● **WHAT YOU WILL DO**
Every entry below must be repeated exactly; skip the pictures.
◆ ◆ ◆ ◆ ◆
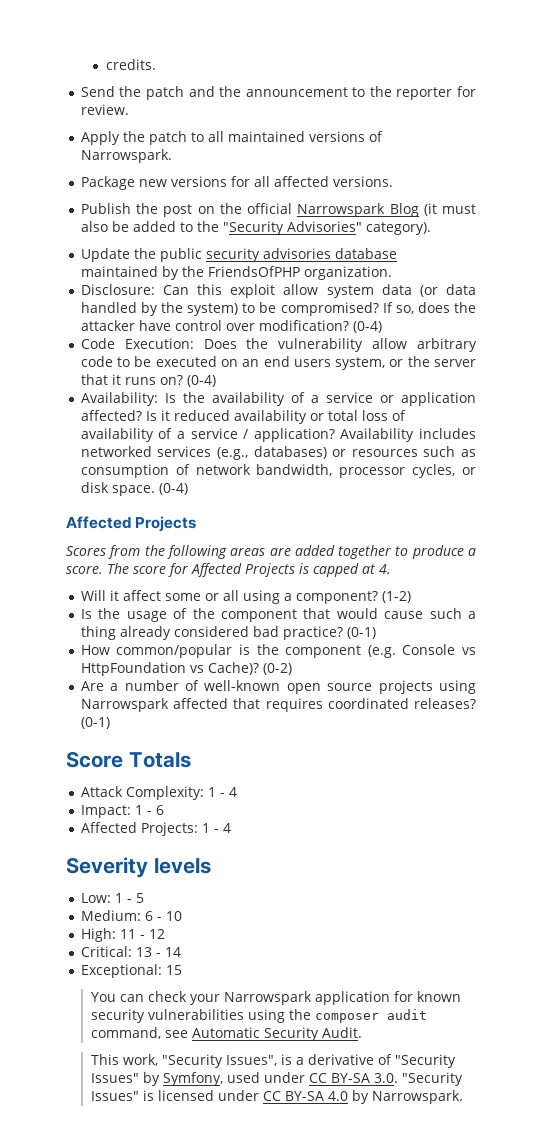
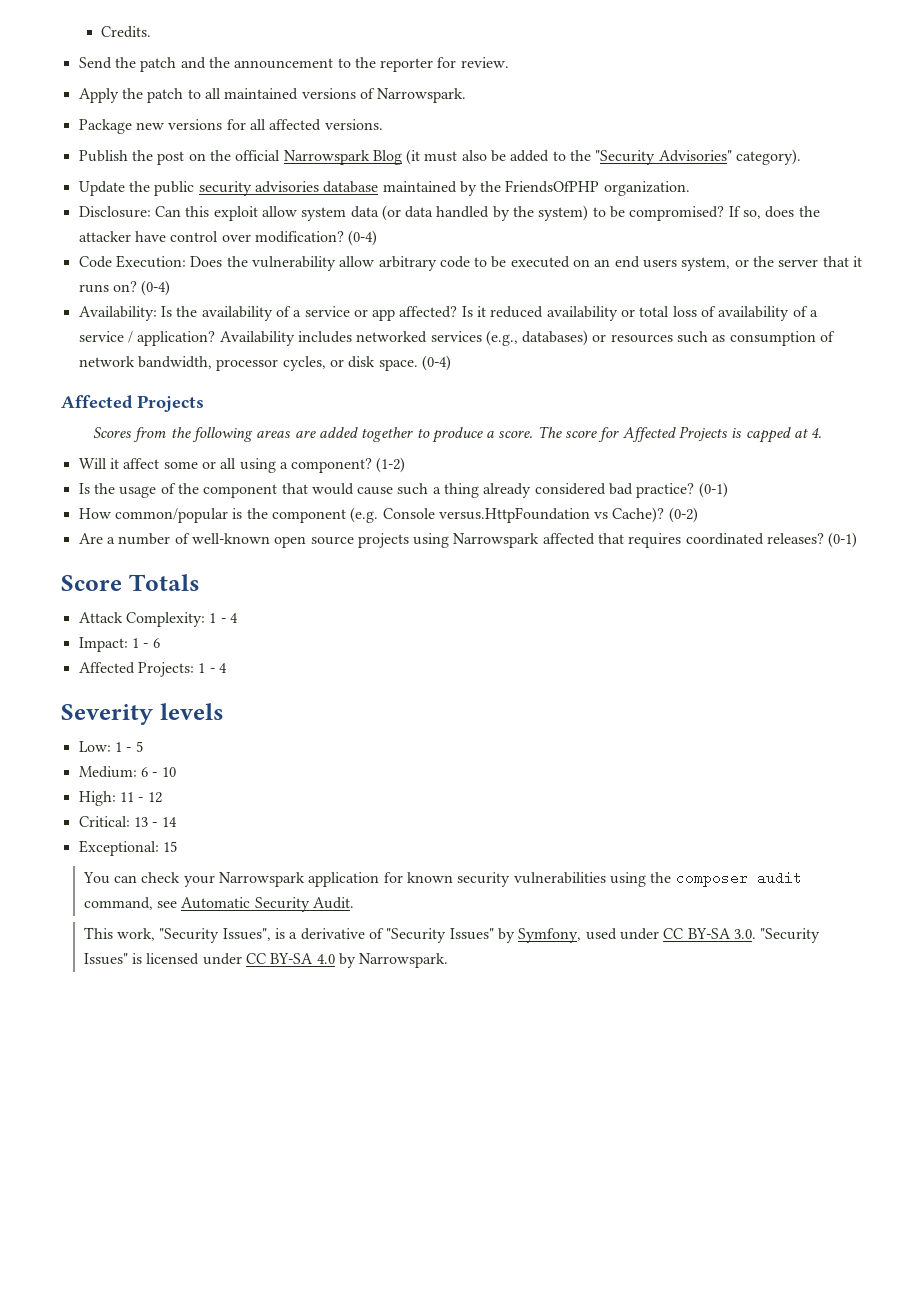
- credits.
+ Credits.
- Availability: Is the availability of a service or application affected?
+ Availability: Is the availability of a service or app affected?
- How common/popular is the component (e.g. Console vs HttpFoundation vs Cache)?
+ How common/popular is the component (e.g. Console versus.HttpFoundation vs Cache)?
◆ ◆ ◆ ◆ ◆
● **RESPONSE BELOW**
- credits.
+ Credits.
- Availability: Is the availability of a service or application affected?
+ Availability: Is the availability of a service or app affected?
- How common/popular is the component (e.g. Console vs HttpFoundation vs Cache)?
+ How common/popular is the component (e.g. Console versus.HttpFoundation vs Cache)?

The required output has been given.